Introduction and objectives Inverted acoustic reflex (IAR) or inverted acoustic effect is the name given to the positive deflexion observed during the carrying out of an admittancemetry when the ear is subjected to a high intensity sound, rather than the typical negative deflexion due to the contraction of the middle ear musculature. The objective of the paper is to analyze the morphology of the IAR by relating it to the situations (physiological or pathological) in which this effect appears with the aim of establishing a pathogenic hypothesis.

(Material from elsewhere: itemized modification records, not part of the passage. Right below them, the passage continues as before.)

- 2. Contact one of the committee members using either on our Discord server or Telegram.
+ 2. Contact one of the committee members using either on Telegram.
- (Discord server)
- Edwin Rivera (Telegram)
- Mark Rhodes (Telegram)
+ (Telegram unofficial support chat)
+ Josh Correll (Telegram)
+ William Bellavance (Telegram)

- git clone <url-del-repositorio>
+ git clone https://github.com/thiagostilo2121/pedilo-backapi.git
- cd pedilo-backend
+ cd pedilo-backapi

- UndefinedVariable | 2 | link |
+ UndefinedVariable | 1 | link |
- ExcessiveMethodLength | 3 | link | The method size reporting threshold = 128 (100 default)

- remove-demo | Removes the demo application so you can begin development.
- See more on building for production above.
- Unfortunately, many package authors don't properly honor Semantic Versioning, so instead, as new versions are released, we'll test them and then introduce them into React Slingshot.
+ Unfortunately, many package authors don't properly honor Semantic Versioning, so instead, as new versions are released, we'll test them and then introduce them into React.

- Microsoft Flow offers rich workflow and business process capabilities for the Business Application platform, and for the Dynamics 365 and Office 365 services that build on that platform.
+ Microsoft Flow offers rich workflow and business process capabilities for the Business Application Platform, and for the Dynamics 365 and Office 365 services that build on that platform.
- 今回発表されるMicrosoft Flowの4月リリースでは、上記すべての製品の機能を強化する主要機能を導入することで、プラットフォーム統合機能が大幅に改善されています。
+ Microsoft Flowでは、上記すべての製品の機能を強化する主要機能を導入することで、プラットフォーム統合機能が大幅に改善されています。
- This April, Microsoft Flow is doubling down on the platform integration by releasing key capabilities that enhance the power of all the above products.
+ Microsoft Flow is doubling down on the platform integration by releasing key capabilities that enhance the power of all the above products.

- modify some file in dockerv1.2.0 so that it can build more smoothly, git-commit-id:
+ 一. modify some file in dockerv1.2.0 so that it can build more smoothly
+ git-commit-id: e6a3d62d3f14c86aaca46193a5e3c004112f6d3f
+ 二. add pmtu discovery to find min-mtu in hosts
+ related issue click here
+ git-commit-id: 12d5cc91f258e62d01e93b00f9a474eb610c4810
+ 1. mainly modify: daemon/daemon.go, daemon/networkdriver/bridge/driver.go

Methods We study the admittance traces obtained in 50 patients on stimulating the ear with high sound intensities (between 100 and 110 dBs HL) in different situations (ageing, death, otosclerosis, facial palsy, perception hypoacusia and normoacusia). We analyse the morphologies of the resulting traces as well as the on-set and off-set latencies of the reflexes. Results The morphology and latency parameters are similar in all cases in which IAR appears, regardless of the physical conditions of the ear but always with the prior condition of the absence of any contraction of the stapes bone muscle. The inverted acoustic effect does not disappear after deep muscular relaxation induced by anaesthesia and is present in corpses at a time when neural activity can no longer take place. Conclusions Although some of the characteristics of IAR cannot be explained by purely mechanical hypotheses, the appearance of this effect in a corpse and its non-disappearance with muscular relaxation means that we consider its origin to be a purely mechanical effect not mediated by any muscular reflex contraction in the human middle ear.